Sun National Bank in Vineland, N.J., has found a big difference between using investment sales representatives that work for a third-party broker-dealer and employing them directly.

In January 2008, the $3.4 billion-asset bank brought in-house the reps at Sun Financial Services, its investment arm, and saw strong results. Through the first three quarters last year, investment product sales revenue grew 50% from a year earlier, according to the bank's executives.

Sun National, which had $250 million of investment assets under management at Dec. 31, accomplished the improvement without adding to its 10-person corps of investment reps.

For the first nine months of last year, Sun National's parent company, Sun Bancorp Inc., reported mutual fund and annuity income of $2.35 million, according to Michael White Associates' Fee Income Ratings Report.

Moving the investment professionals under Sun National's banner allowed the bank to better integrate the brokers into a branch-based system of goals and incentives.

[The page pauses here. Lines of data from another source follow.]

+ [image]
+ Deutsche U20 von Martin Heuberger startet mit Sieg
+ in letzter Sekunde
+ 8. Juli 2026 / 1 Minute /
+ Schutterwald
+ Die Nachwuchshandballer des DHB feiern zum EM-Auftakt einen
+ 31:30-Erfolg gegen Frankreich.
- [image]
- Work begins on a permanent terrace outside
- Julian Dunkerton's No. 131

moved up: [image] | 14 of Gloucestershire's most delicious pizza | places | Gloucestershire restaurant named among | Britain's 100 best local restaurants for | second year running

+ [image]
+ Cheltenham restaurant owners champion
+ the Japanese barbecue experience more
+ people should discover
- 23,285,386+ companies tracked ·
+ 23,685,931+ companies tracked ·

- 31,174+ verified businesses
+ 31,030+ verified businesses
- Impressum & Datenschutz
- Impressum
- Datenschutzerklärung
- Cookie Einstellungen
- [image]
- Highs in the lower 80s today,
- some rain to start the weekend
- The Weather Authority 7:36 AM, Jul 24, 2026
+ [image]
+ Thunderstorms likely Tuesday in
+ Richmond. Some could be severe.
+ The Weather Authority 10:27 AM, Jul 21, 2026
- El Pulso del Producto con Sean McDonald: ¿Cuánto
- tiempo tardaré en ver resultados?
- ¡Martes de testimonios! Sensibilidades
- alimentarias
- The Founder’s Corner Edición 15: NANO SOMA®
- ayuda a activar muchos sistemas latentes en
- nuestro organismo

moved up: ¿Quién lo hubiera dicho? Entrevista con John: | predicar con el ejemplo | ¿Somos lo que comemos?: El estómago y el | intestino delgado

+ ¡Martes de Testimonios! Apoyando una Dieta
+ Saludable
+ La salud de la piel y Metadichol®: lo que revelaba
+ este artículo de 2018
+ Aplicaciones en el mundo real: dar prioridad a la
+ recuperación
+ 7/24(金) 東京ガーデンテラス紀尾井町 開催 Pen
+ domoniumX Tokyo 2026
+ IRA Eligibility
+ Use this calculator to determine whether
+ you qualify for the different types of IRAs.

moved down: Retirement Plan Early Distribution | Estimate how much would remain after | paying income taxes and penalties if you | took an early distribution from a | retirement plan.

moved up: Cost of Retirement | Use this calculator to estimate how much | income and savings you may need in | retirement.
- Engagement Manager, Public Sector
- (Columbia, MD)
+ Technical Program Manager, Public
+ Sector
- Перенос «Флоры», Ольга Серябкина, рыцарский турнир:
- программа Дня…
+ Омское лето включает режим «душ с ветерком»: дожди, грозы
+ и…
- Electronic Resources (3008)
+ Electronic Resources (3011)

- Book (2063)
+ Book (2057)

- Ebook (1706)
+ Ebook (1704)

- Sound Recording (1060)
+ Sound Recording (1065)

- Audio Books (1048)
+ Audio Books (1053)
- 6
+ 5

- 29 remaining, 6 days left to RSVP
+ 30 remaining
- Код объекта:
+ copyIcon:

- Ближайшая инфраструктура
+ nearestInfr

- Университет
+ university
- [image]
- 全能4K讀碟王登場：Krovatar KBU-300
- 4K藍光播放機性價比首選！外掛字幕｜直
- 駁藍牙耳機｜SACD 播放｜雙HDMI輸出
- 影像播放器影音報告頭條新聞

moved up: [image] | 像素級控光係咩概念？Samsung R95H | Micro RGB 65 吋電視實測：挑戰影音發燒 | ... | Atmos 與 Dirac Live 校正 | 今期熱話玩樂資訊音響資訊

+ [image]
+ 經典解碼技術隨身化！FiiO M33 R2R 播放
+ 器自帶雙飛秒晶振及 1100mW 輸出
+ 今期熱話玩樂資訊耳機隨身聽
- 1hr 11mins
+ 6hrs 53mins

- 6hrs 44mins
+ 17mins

This system makes branches as a whole accountable for meeting investment revenue targets, said Edward Malandro, the executive vice president of consumer banking at Sun. "We share the accountability and the goals," he said.

What is more, moving the reps in-house won them additional credibility with the retail sales force, Mr. Malandro said. "It gave our employees a level of comfort that they were dealing with a fellow employee," he said.

The new arrangement has created more of a "marriage" between the reps and other branch employees, he said. A Sun National spokeswoman said that bankers and investment reps use referrals to help each other reach branch- and investment-revenue goals.

Sun National's investment program stacks up well against its peers' programs, according to the White Associates report. Among the nation's 252 bank holding companies in the $1 billion- to $10 billion-asset class, Sun National ranked 34th in terms of mutual fund and annuity income for the first nine months of 2008.

The bank also generated mutual fund and annuity income per employee — $3,146 — that was better than all but 18 of its peers, according to the report. And the $2.35 million of mutual fund and annuity income accounted for 2.4% of the bank's operating revenue; only 20 banks its size did better during the nine months, the report said.

Sun Financial Services was started in 1998. Its employees reported to Invest Financial Corp. in Tampa, until last year. Invest remains the broker and clearing house agent for the investment program.

When Sun National started its program, it did so to offer clients an additional set of products, and the strategy was little more than that, said Thomas Geisel, the bank's president and chief executive officer.

"When we first started this investment business, we had [a] great third-party partner," he said. "But we were really being more reactive with the products as opposed to proactive."

The logic for bringing the program in-house a decade after its creation was to let bankers target products to customers in a rational way, Mr. Geisel said. "It's allowed us to say which combination of banking and investment products best fits the needs of our customers," he said. "It's been of absolutely tremendous value."

Among the employees at Sun National's 62 branches are 18 platform bankers licensed to sell fixed annuities and other investment products. Mr. Malandro said the relationships between investment sales reps and licensed bankers has been smooth and that the reps have done a good job of coaching the bankers.

"This has worked so well; there have not been a lot of kinks," he said. "The biggest challenge has been just trying to keep on top of our appointments."

Sun National has adjusted its investment sales program in the past, with less success. "A few years ago, we mandated that we wanted a licensed employee in every branch," said Mr. Malandro. "That didn't work."

After that experiment, the bank changed its approach, offering to apt customer service reps the opportunity to become licensed and gain income.

"We're hoping, as we develop the sales culture further and further, that there will be more licensed bankers," said Mr. Malandro. The bank still wants "to have one in every branch," he said.